═════ Records for the exercise
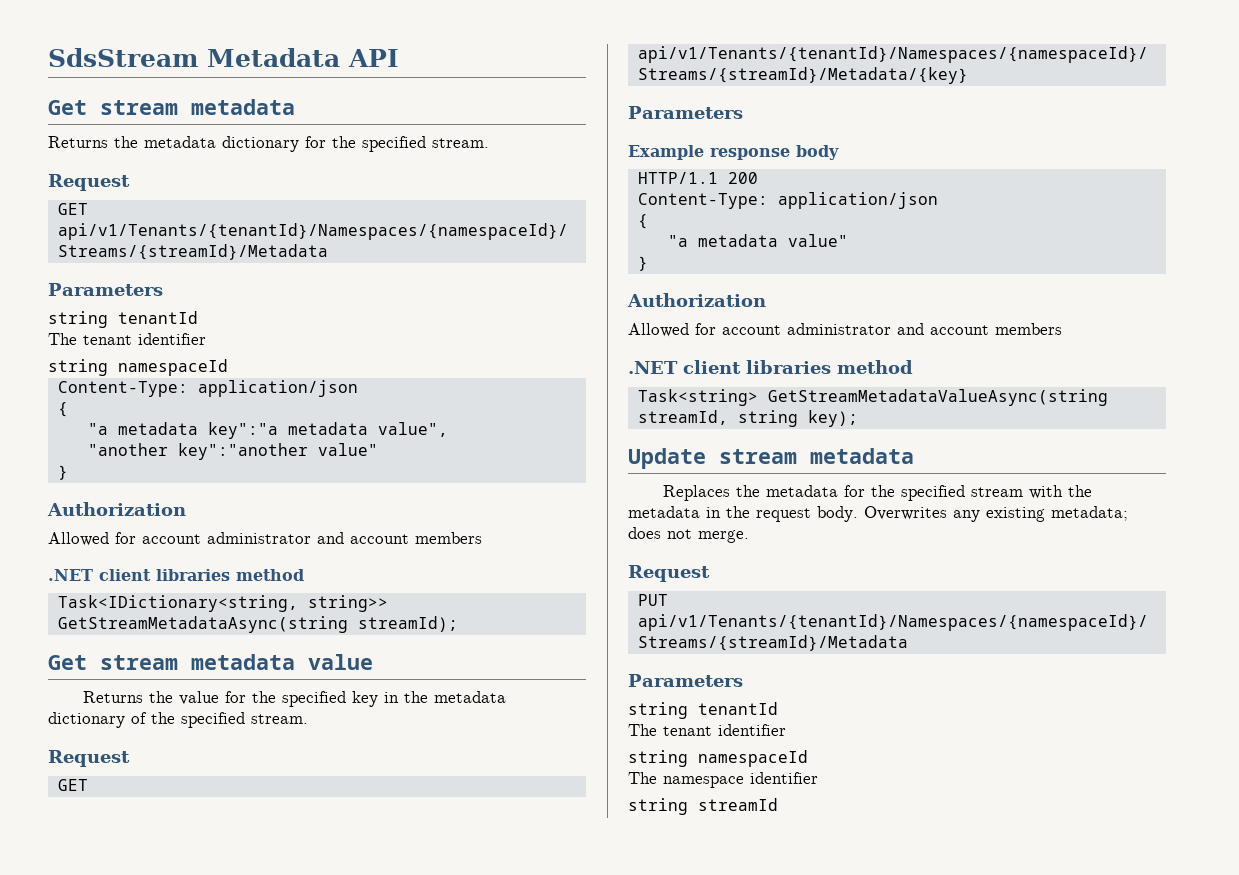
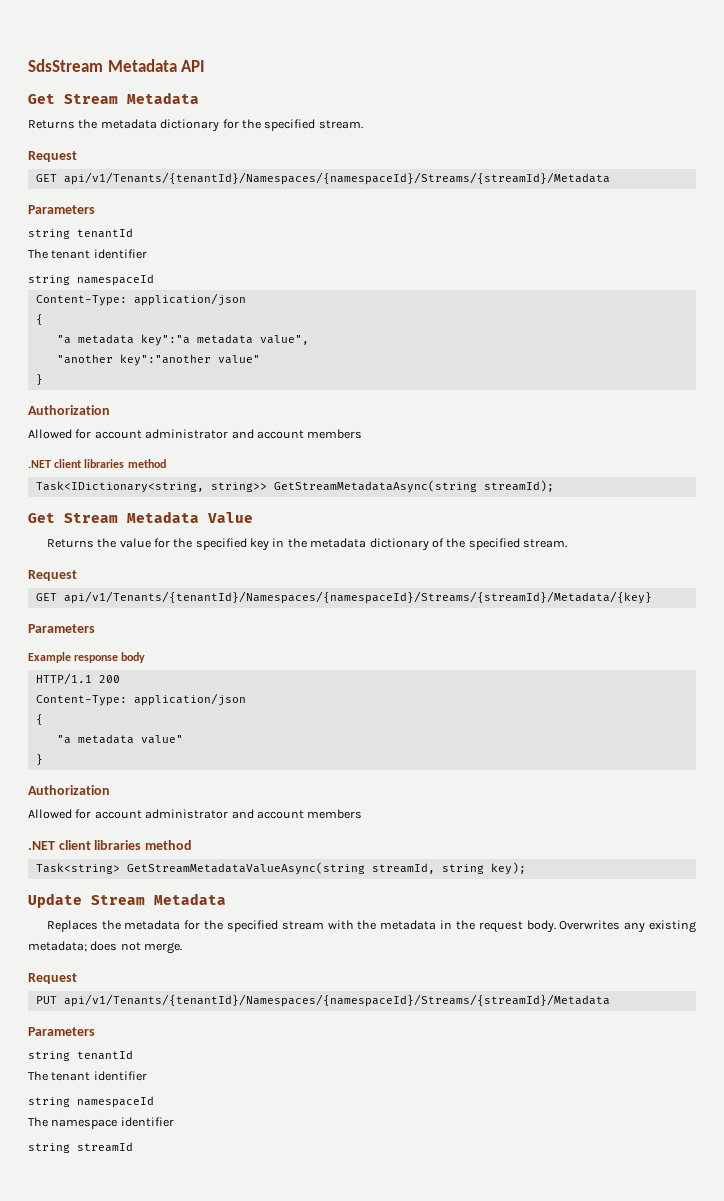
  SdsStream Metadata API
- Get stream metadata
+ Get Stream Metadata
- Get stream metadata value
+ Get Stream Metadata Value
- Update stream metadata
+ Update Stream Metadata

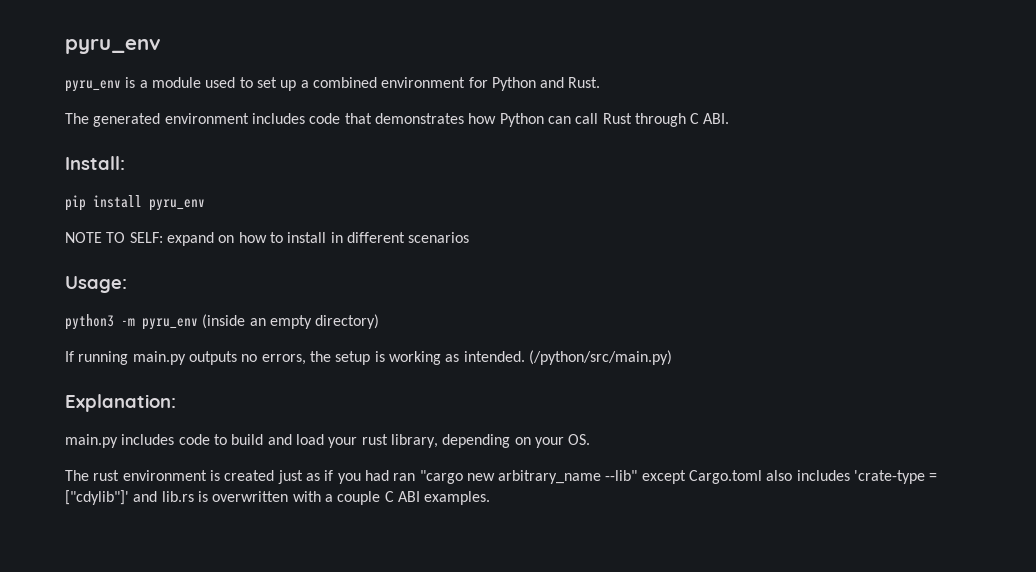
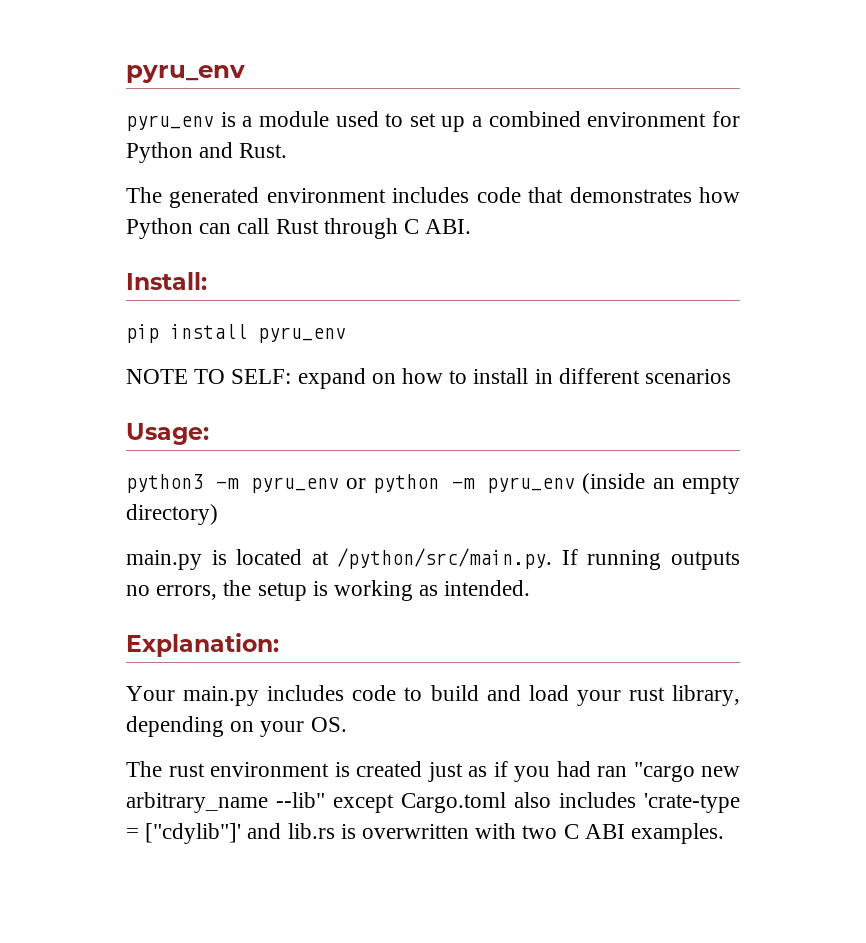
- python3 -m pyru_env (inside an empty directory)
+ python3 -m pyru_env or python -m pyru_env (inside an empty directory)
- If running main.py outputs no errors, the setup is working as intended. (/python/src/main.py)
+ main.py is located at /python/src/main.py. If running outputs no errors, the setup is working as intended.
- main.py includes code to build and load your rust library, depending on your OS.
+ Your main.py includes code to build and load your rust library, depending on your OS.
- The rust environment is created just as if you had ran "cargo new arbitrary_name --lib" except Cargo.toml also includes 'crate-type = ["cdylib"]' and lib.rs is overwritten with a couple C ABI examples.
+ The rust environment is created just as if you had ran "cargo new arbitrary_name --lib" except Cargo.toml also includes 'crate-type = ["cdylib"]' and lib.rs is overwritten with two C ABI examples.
══════════
#### Activity:
Write out each entry again exactly, and skip the pictures.

#### Solution for this problem:
  SdsStream Metadata API
- Get stream metadata
+ Get Stream Metadata
- Get stream metadata value
+ Get Stream Metadata Value
- Update stream metadata
+ Update Stream Metadata

- python3 -m pyru_env (inside an empty directory)
+ python3 -m pyru_env or python -m pyru_env (inside an empty directory)
- If running main.py outputs no errors, the setup is working as intended. (/python/src/main.py)
+ main.py is located at /python/src/main.py. If running outputs no errors, the setup is working as intended.
- main.py includes code to build and load your rust library, depending on your OS.
+ Your main.py includes code to build and load your rust library, depending on your OS.
- The rust environment is created just as if you had ran "cargo new arbitrary_name --lib" except Cargo.toml also includes 'crate-type = ["cdylib"]' and lib.rs is overwritten with a couple C ABI examples.
+ The rust environment is created just as if you had ran "cargo new arbitrary_name --lib" except Cargo.toml also includes 'crate-type = ["cdylib"]' and lib.rs is overwritten with two C ABI examples.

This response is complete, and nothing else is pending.